[[ Excerpted data open ]]

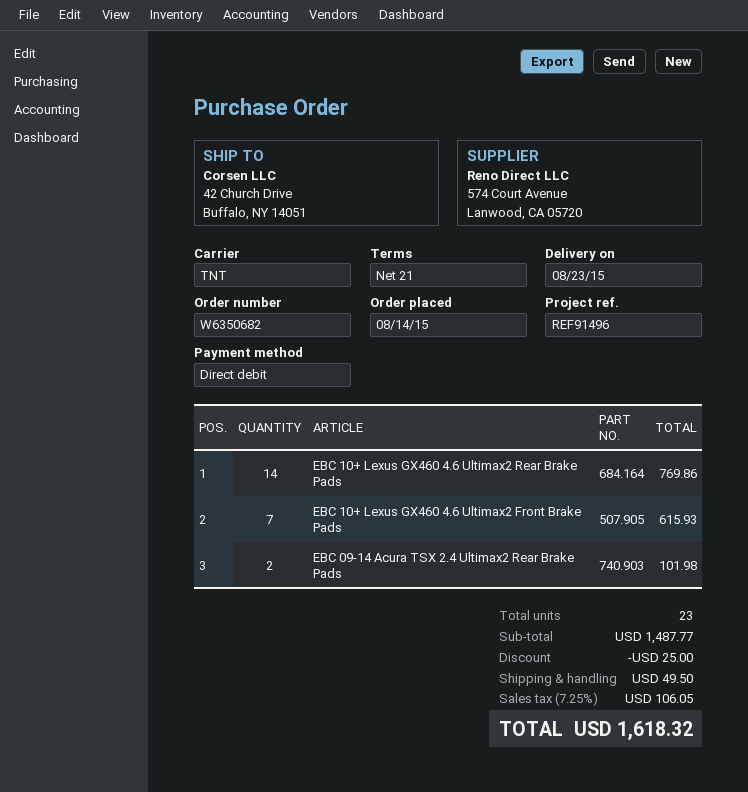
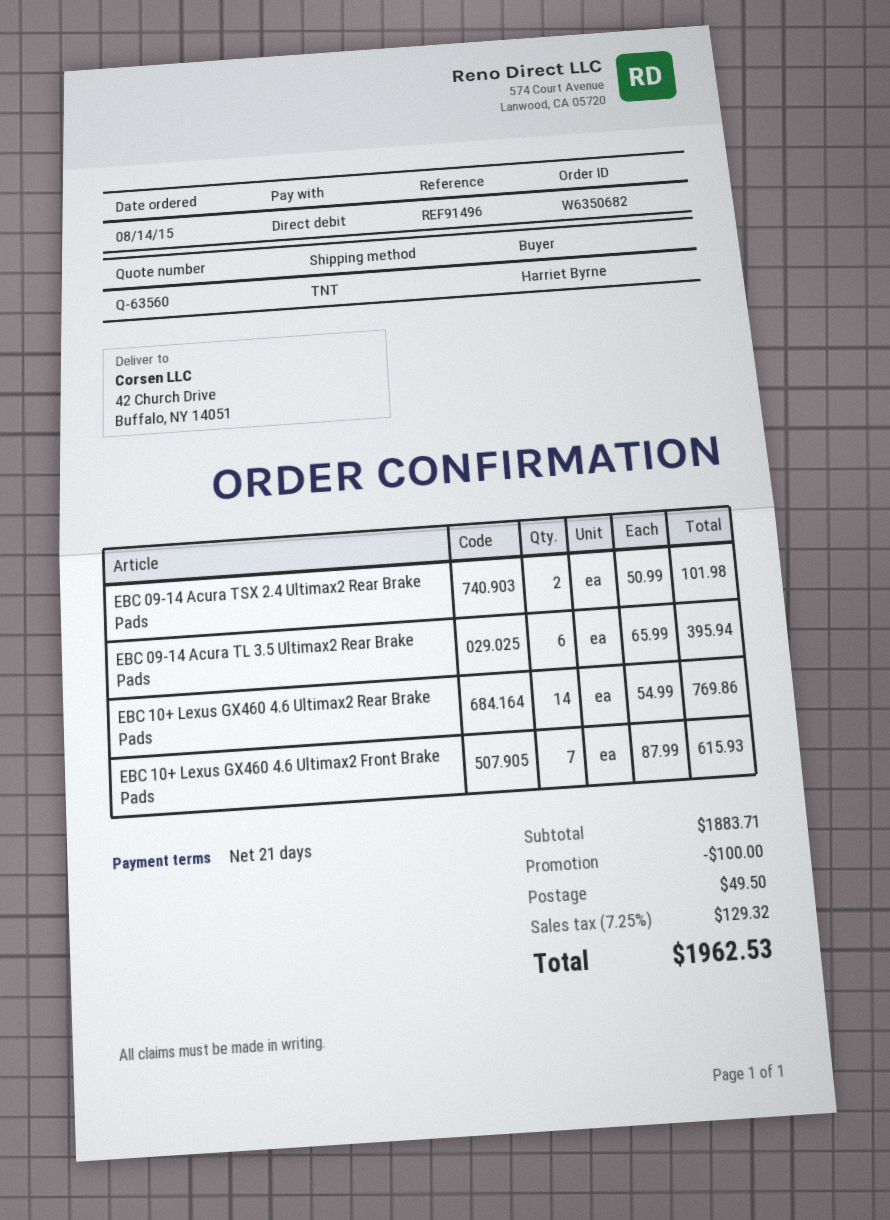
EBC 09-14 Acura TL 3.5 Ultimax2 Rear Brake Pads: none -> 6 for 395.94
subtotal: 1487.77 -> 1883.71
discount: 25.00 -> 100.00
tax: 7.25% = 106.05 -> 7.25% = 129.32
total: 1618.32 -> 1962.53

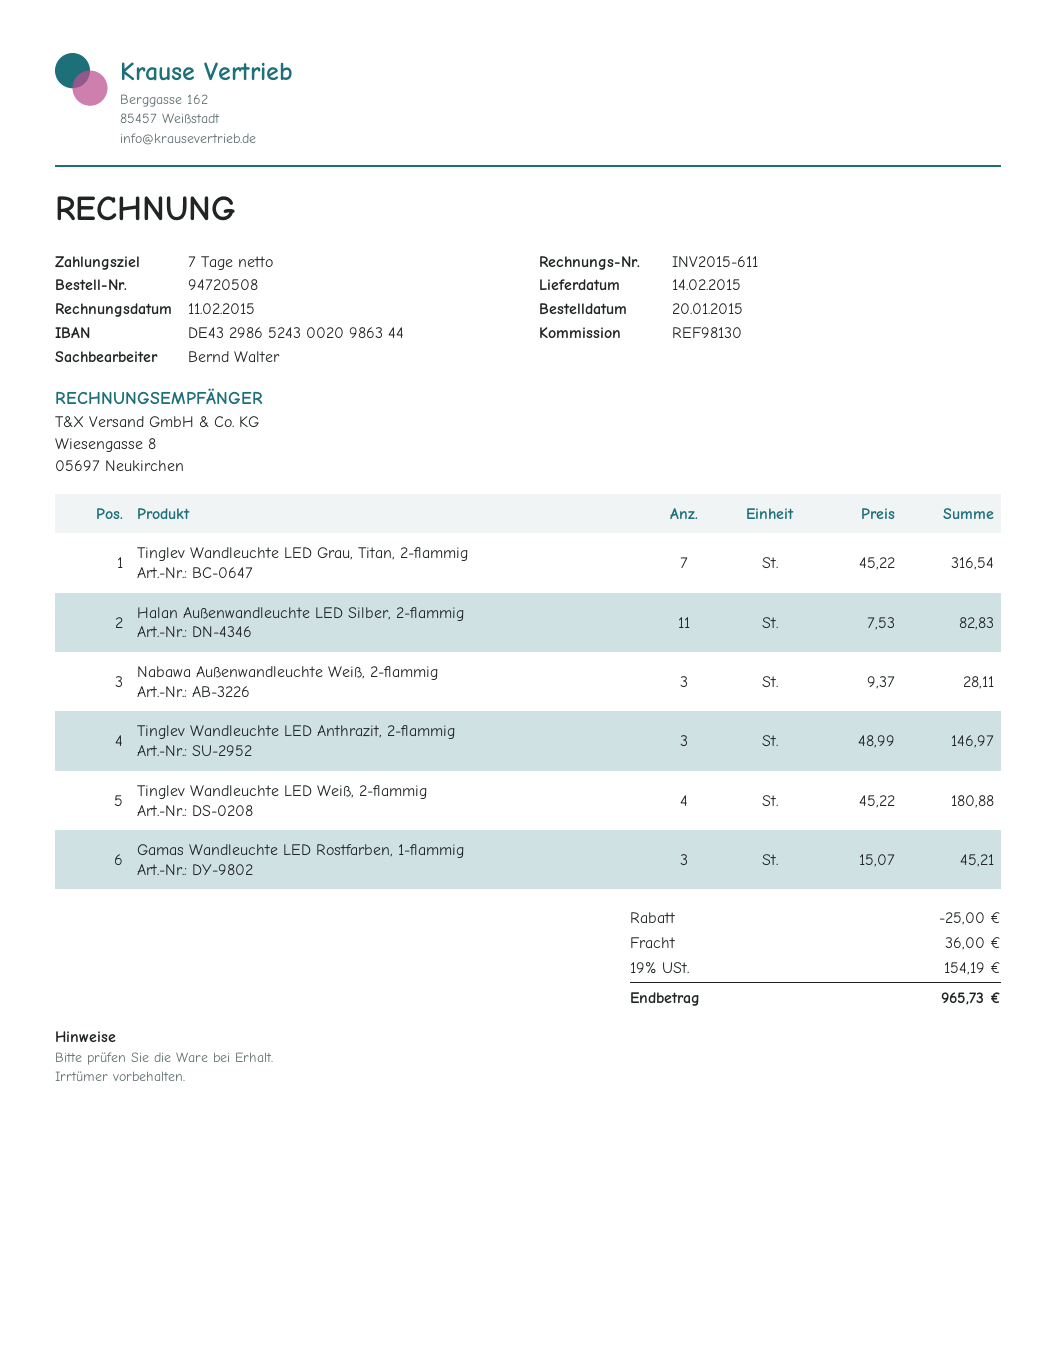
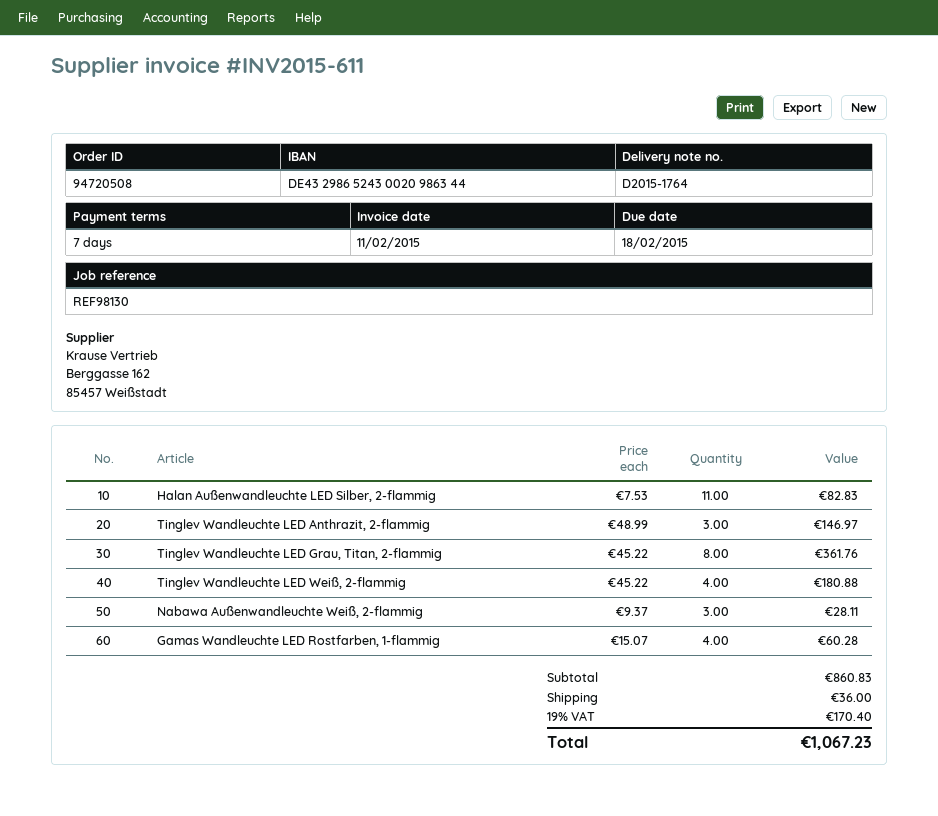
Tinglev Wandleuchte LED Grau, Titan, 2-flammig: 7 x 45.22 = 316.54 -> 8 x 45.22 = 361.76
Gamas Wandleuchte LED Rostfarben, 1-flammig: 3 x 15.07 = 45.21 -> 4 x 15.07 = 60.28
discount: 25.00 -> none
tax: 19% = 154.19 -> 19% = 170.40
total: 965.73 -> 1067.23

[[ Excerpted data closed ]]

> [Goal of the exercise]: Start at the line with "Tinglev Wandleuchte LED". Give that line and every line after it again, word for word, through the last line above.

> [Response to this exercise]:
Tinglev Wandleuchte LED Grau, Titan, 2-flammig: 7 x 45.22 = 316.54 -> 8 x 45.22 = 361.76
Gamas Wandleuchte LED Rostfarben, 1-flammig: 3 x 15.07 = 45.21 -> 4 x 15.07 = 60.28
discount: 25.00 -> none
tax: 19% = 154.19 -> 19% = 170.40
total: 965.73 -> 1067.23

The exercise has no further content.